Inui, Toshio, Kubo, Kentaro, Kuchiike, Daisuke et al. · Anticancer research · 2015
This study looked at whether a substance called macrophage-activating factor (MAF), derived from cow colostrum (first milk after birth), could help three patients with chronic fatigue syndrome and serious infections. The researchers found that patients who took oral MAF experienced improvements in fatigue and infection symptoms without serious side effects.
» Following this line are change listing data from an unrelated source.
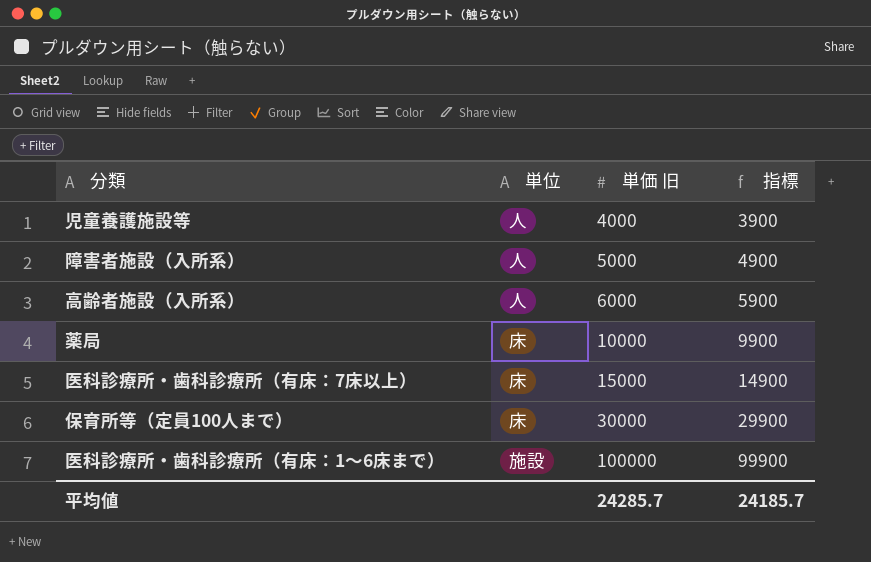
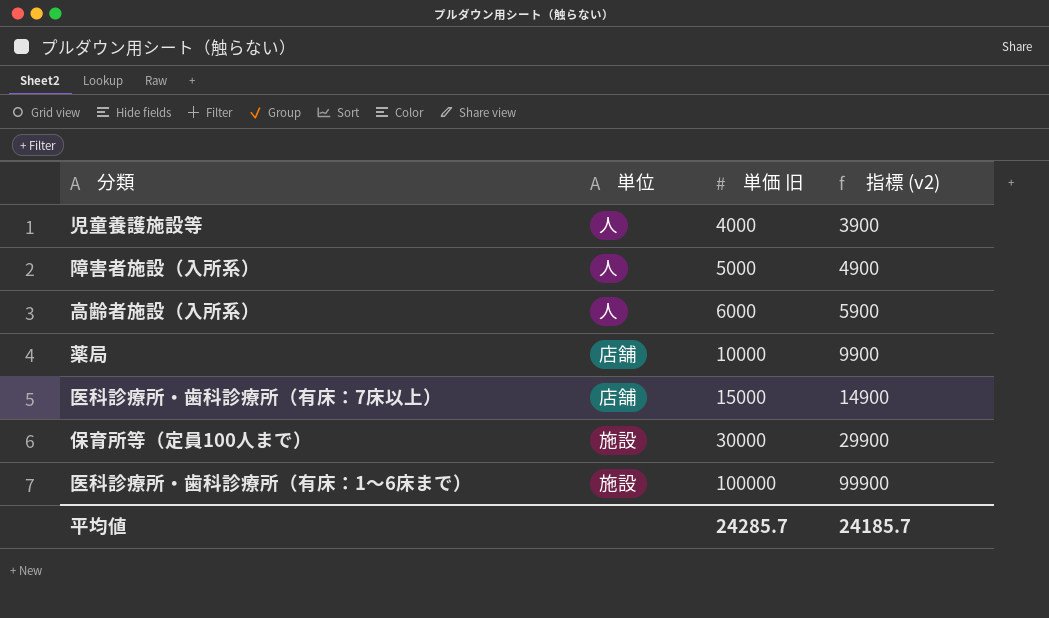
column name: 指標 -> 指標 (v2)
薬局 | 単位: 床 -> 店舗
医科診療所・歯科診療所（有床：7床以上） | 単位: 床 -> 店舗
保育所等（定員100人まで） | 単位: 床 -> 施設

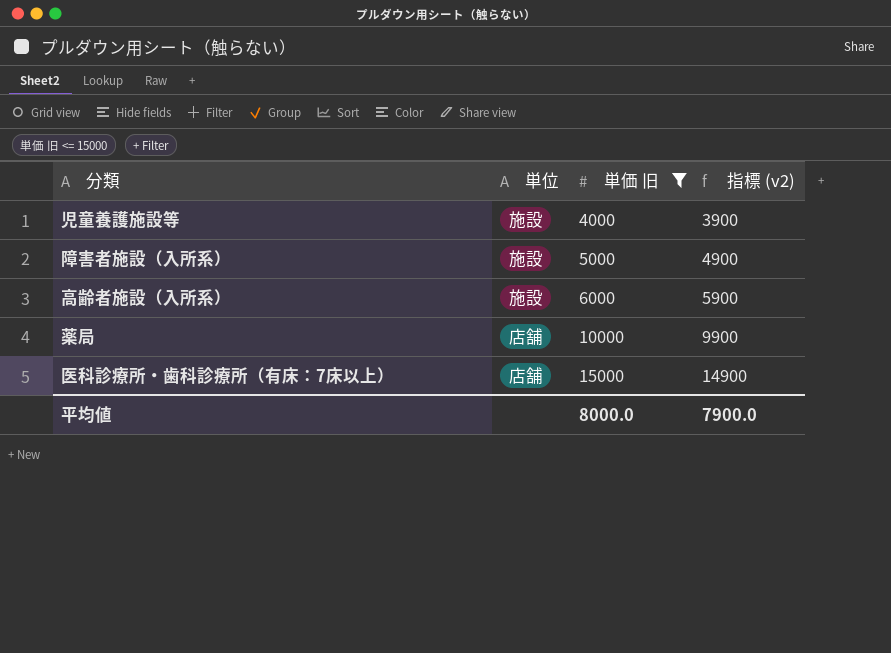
filter: none -> 単価 旧 <= 15000
児童養護施設等 | 単位: 人 -> 施設
障害者施設（入所系） | 単位: 人 -> 施設
高齢者施設（入所系） | 単位: 人 -> 施設
平均値 | 単価 旧: 24285.7 -> 8000.0
平均値 | 指標 (v2): 24185.7 -> 7900.0

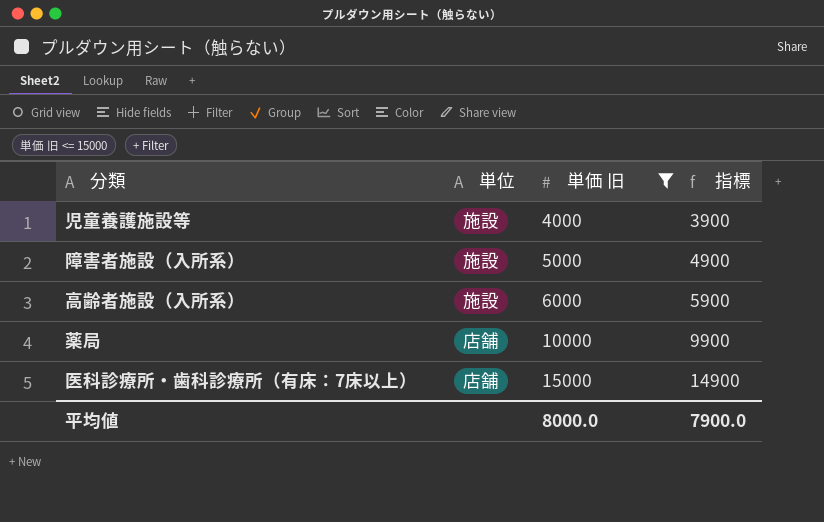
column name: 指標 (v2) -> 指標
While these are promising early observations, the study is very small and would need much larger testing to know if this treatment truly works.
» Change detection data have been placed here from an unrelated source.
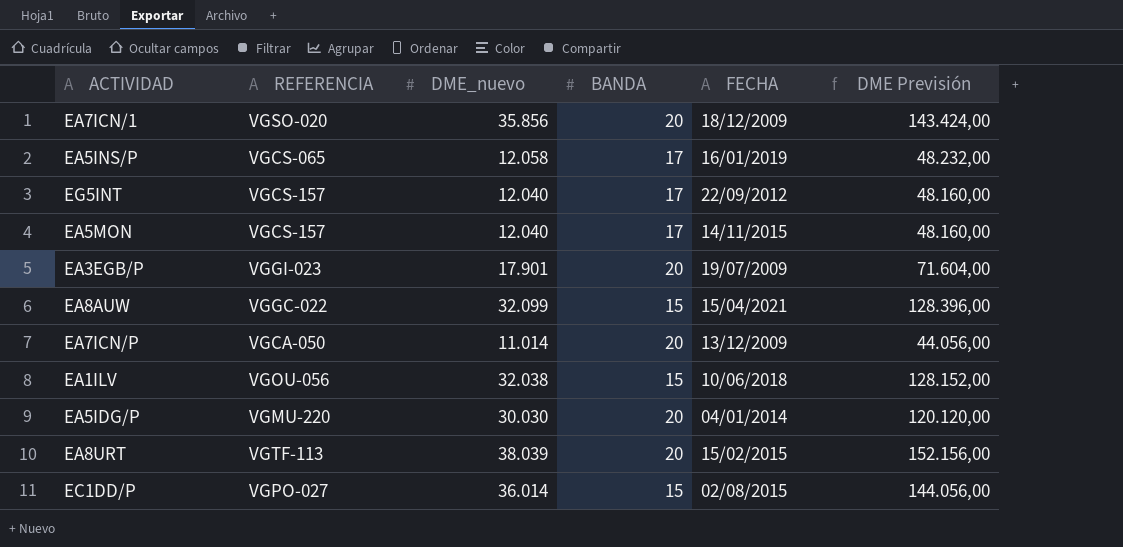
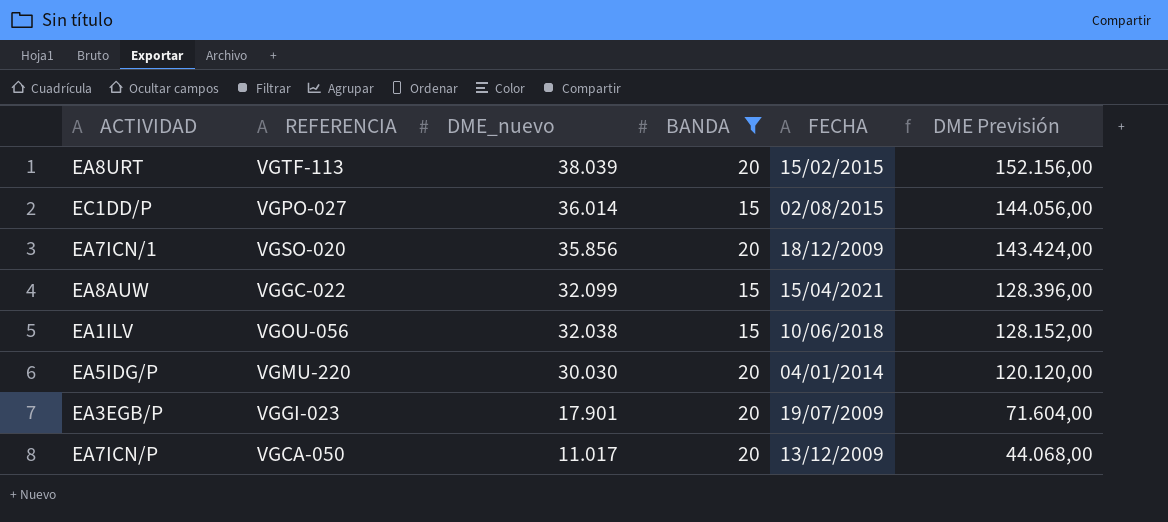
filter: none -> BANDA != 17
row order: none -> DME_nuevo descending
EA7ICN/P | DME_nuevo: 11.014 -> 11.017
EA7ICN/P | DME Previsión: 44.056,00 -> 44.068,00

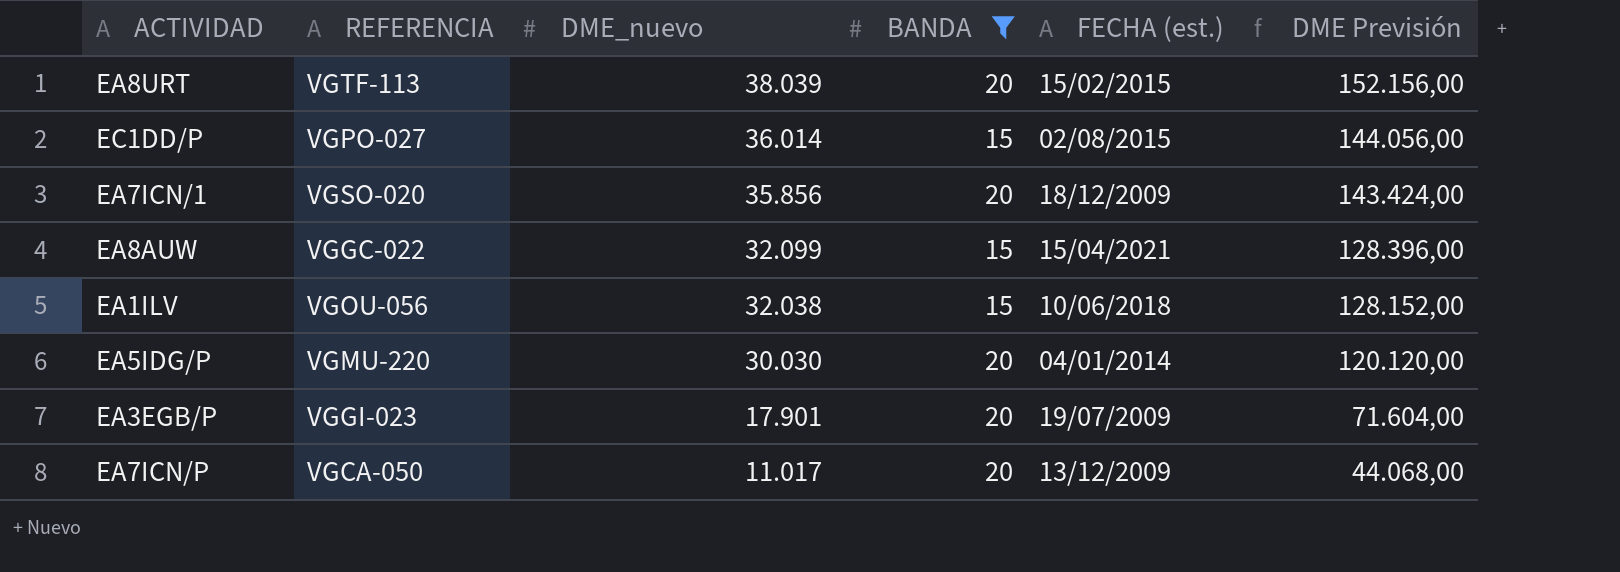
column name: FECHA -> FECHA (est.)

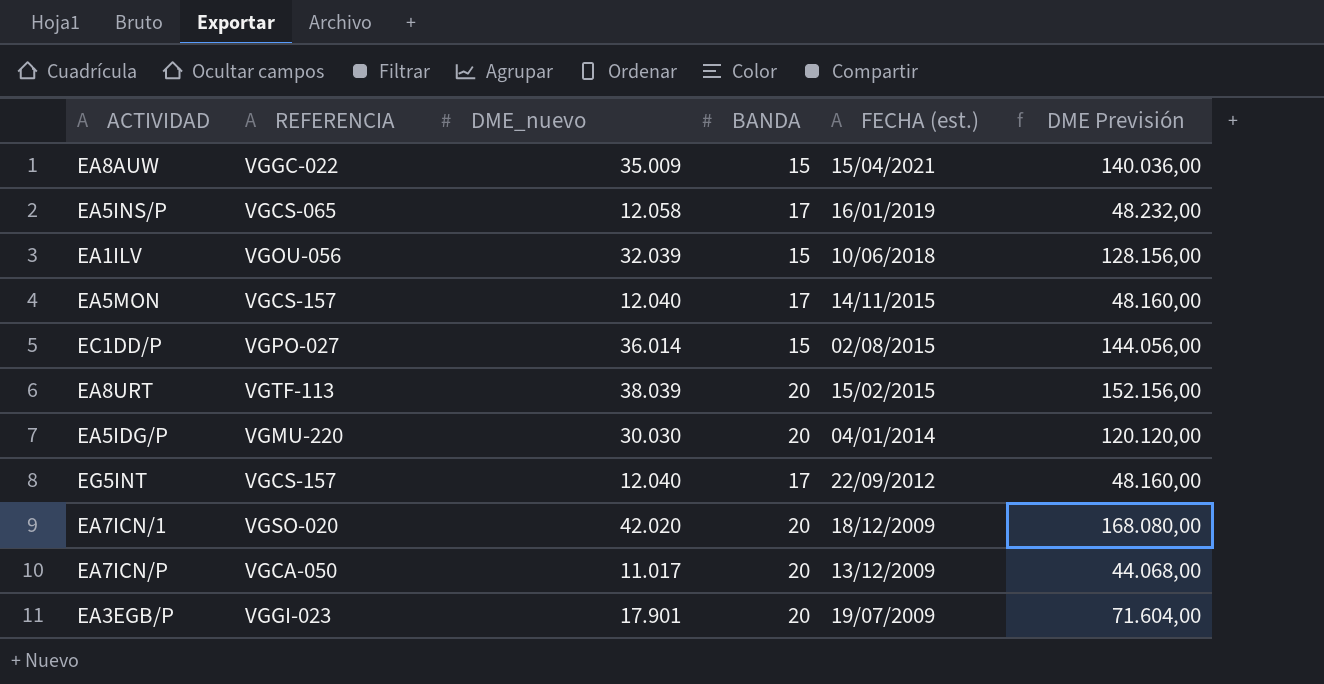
filter: BANDA != 17 -> none
row order: DME_nuevo descending -> FECHA (est.) descending
EA8AUW | DME_nuevo: 32.099 -> 35.009
EA8AUW | DME Previsión: 128.396,00 -> 140.036,00
EA1ILV | DME_nuevo: 32.038 -> 32.039
EA1ILV | DME Previsión: 128.152,00 -> 128.156,00
EA7ICN/1 | DME_nuevo: 35.856 -> 42.020
EA7ICN/1 | DME Previsión: 143.424,00 -> 168.080,00

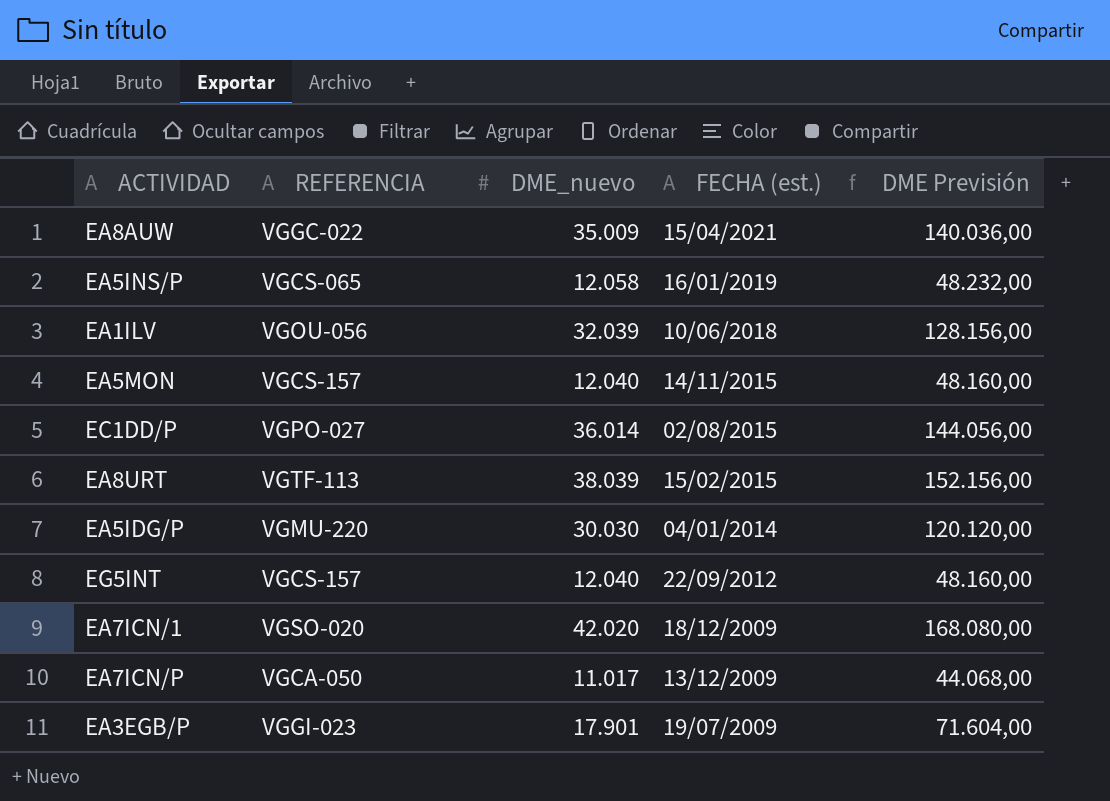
column BANDA | position: 4 -> none

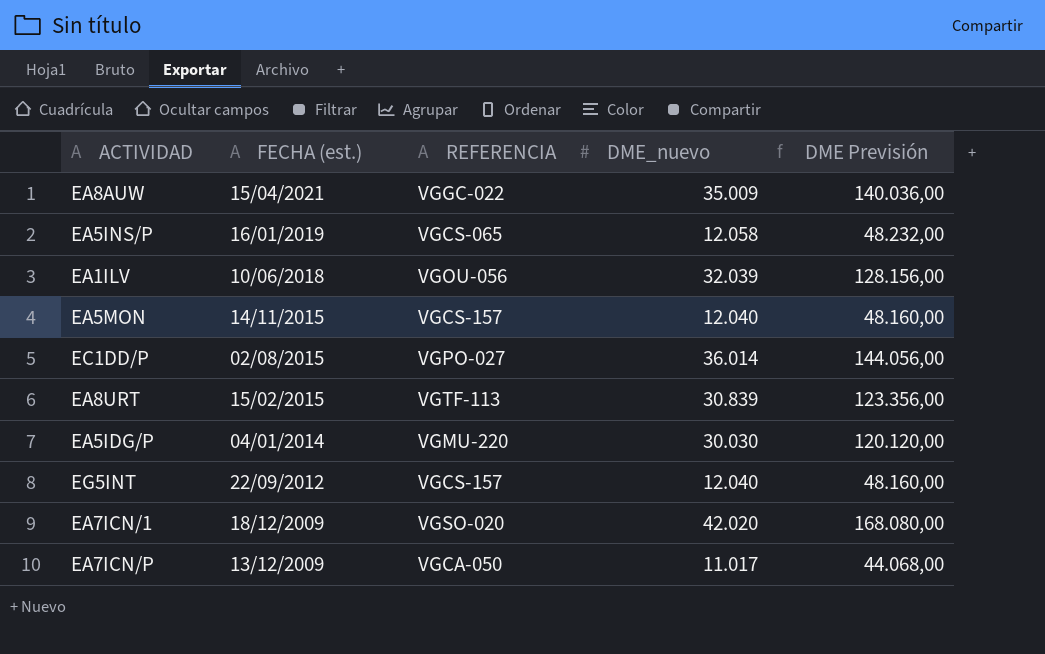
column FECHA (est.) | position: 4 -> 2
row EA3EGB/P: VGGI-023 | 17.901 | 19/07/2009 | 71.604,00 -> none
EA8URT | DME_nuevo: 38.039 -> 30.839
EA8URT | DME Previsión: 152.156,00 -> 123.356,00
This study is relevant because it explores a potential immune-modulating therapy targeting macrophage function, which has been implicated in ME/CFS pathophysiology. For ME/CFS patients seeking treatment options, case reports of novel therapies can generate hypotheses for future clinical trials. Understanding whether immune-based interventions like MAF warrant rigorous investigation is important for expanding the therapeutic pipeline.
This study does not prove that oral MAF is effective for ME/CFS or infections. As case reports without controls, comparisons, or blinded assessment, the improvements described could result from natural recovery, placebo effect, or coincidental resolution. The small sample size and lack of objective biomarkers mean causality cannot be established, and findings cannot be generalized.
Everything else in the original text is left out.